Y allá en el periodismo la hermosa mujer rubia, de tez blanquísima y ojos cautivadores era también una intrusa. Con sus finas maneras Elena se adentró en las historias de la matanza de Tlatelolco y el sesenta y ocho, en las anécdotas de las desapariciones forzadas de los años setenta. Entonces los que se creían propietarios del discurso dijeron que la princesa no hacía periodismo sino literatura.

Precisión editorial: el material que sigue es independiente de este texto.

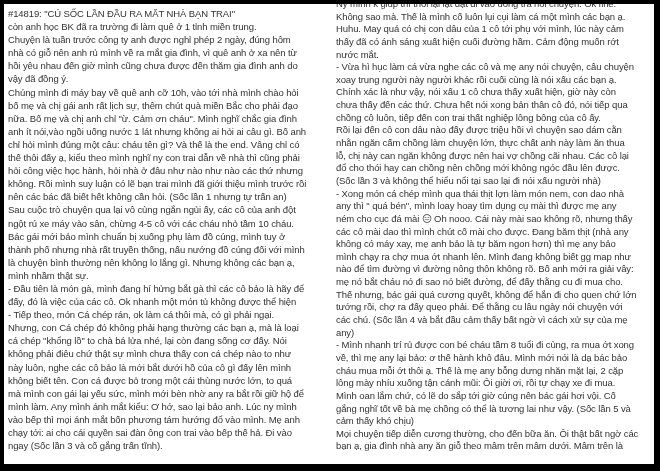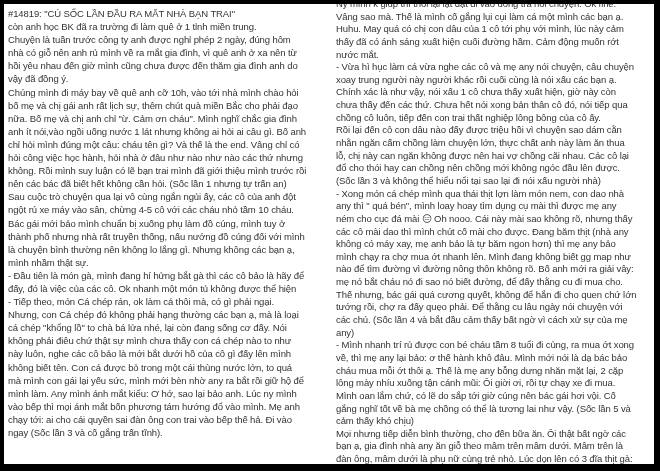--- a/index.html
+++ b/index.html
@@ -79,7 +79,7 @@
     <div class="col col-right">
       <div>
           <div class="line">Ny mình k giúp thì thôi lại lật đật đi vào uống trà nói chuyện. Ok fine.</div>
-          <div class="line">Vâng sao mà. Thế là mình cố gắng lụi cụi làm cá một mình các bạn ạ.</div>
+          <div class="line">Không sao mà. Thế là mình cố luôn lụi cụi làm cá một mình các bạn ạ.</div>
           <div class="line">Huhu. May quá có chị con dâu của 1 cô tới phụ với mình, lúc này cảm</div>
           <div class="line">thấy đã có ánh sáng xuất hiện cuối đường hầm. Cảm động muốn rớt</div>
           <div class="line">nước mắt.</div>

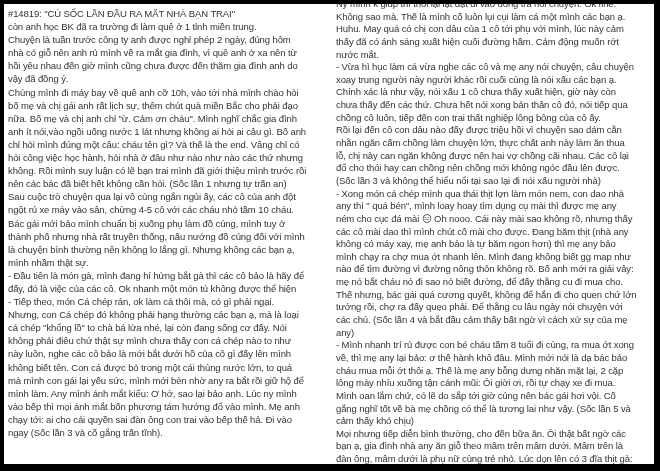--- a/index.html
+++ b/index.html
@@ -52,6 +52,7 @@
           <div class="line">nữa. Bố mẹ và chị anh chỉ "ừ. Cảm ơn cháu". Mình nghĩ chắc gia đình</div>
           <div class="line">anh ít nói,vào ngồi uống nước 1 lát nhưng không ai hỏi ai câu gì. Bố anh</div>
           <div class="line">chỉ hỏi mình đúng một câu: cháu tên gì? Và thế là the end. Vâng chỉ có</div>
+          <div class="line">thế thôi đấy ạ, kiểu theo mình nghĩ ny con trai dẫn về nhà thì cũng phải</div>
           <div class="line">hỏi công việc học hành, hỏi nhà ở đâu như nào như nào các thứ nhưng</div>
           <div class="line">không. Rồi mình suy luận có lẽ bạn trai mình đã giới thiệu mình trước rồi</div>
           <div class="line">nên các bác đã biết hết không cần hỏi. (Sốc lần 1 nhưng tự trấn an)</div>

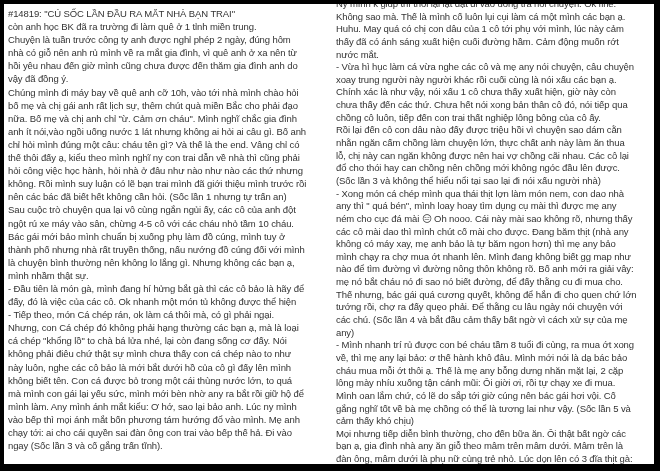--- a/index.html
+++ b/index.html
@@ -113,7 +113,7 @@
           <div class="line">Mình oan lắm chứ, có lẽ do sắp tới giờ cúng nên bác gái hơi vội. Cố</div>
           <div class="line">gắng nghĩ tốt về bà mẹ chồng có thể là tương lai như vậy. (Sốc lần 5 và</div>
           <div class="line">cảm thấy khó chịu)</div>
-          <div class="line">Mọi nhưng tiếp diễn bình thường, cho đến bữa ăn. Ôi thật bất ngờ các</div>
+          <div class="line">Mọi chuyện tiếp diễn cương thường, cho đến bữa ăn. Ôi thật bất ngờ các</div>
           <div class="line">bạn ạ, gia đình nhà any ăn giỗ theo mâm trên mâm dưới. Mâm trên là</div>
           <div class="line">đàn ông, mâm dưới là phụ nữ cùng trẻ nhỏ. Lúc dọn lên có 3 đĩa thịt gà:</div>
         </div>

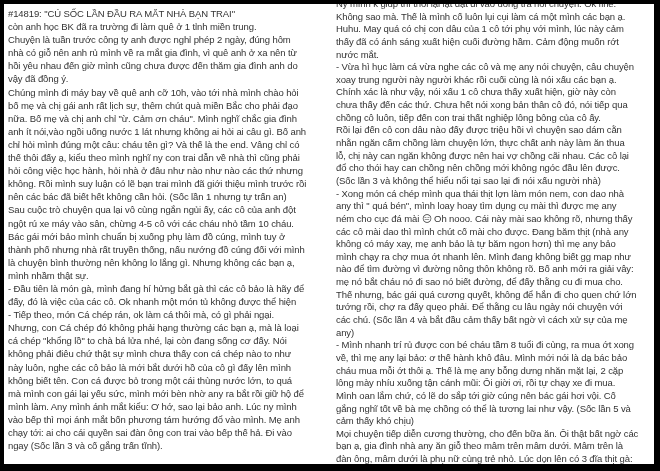--- a/index.html
+++ b/index.html
@@ -115,7 +115,6 @@
           <div class="line">cảm thấy khó chịu)</div>
           <div class="line">Mọi chuyện tiếp diễn cương thường, cho đến bữa ăn. Ôi thật bất ngờ các</div>
           <div class="line">bạn ạ, gia đình nhà any ăn giỗ theo mâm trên mâm dưới. Mâm trên là</div>
-          <div class="line">đàn ông, mâm dưới là phụ nữ cùng trẻ nhỏ. Lúc dọn lên có 3 đĩa thịt gà:</div>
         </div>
     </div>
   </div>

Lo cierto es que Elena ha sido siempre una paria; tal vez por ello ha desarrollado esa extraordinaria sensibilidad para escuchar con la mirada, para documentar aquello que verdaderamente importa, para comprender la vida en los guetos. Sus convicciones no están a la venta, sus ideales mantienen hoy, a sus ochenta años, la frescura de una mujer de treinta. Su pluma nos ha entregado más de cuarenta libros de crónicas, entrevistas, reportajes, cuentos, teatro, testimonio, ensayo, biografía y novela, además de miles de artículos periodísticos con los que innovó un estilo inigualable.
Es la periodista que hizo las mejores entrevistas a André Malraux, a Rosario Castellanos, a Juan Rulfo y Diego Rivera. La de la sonrisa cautivadora que atrae a hombres y mujeres a beber de sus palabras, la que de tanta hambre de historias quedó saciada y hoy comparte su propia vida. Ella, la que ha recibido nueve premios de Derechos Humanos, seis preseas internacionales de periodismo y casi una decena de reconocimientos literarios, entre los cuales está el grande de la literatura: el Premio Cervantes 2013. Es la más polifacética maestra del periodismo mexicano, la que pudiendo sumarse a la soberbia del club intelectual que le rodeaba, tiró a la basura el ego artificioso de los autores famosos. Ella es la literata más comprometida, la periodista que no le tuvo miedo al activismo, la activista que ha sabido narrar la mexicanidad con la pluma atravesando el corazón. Es Elena, la princesa roja.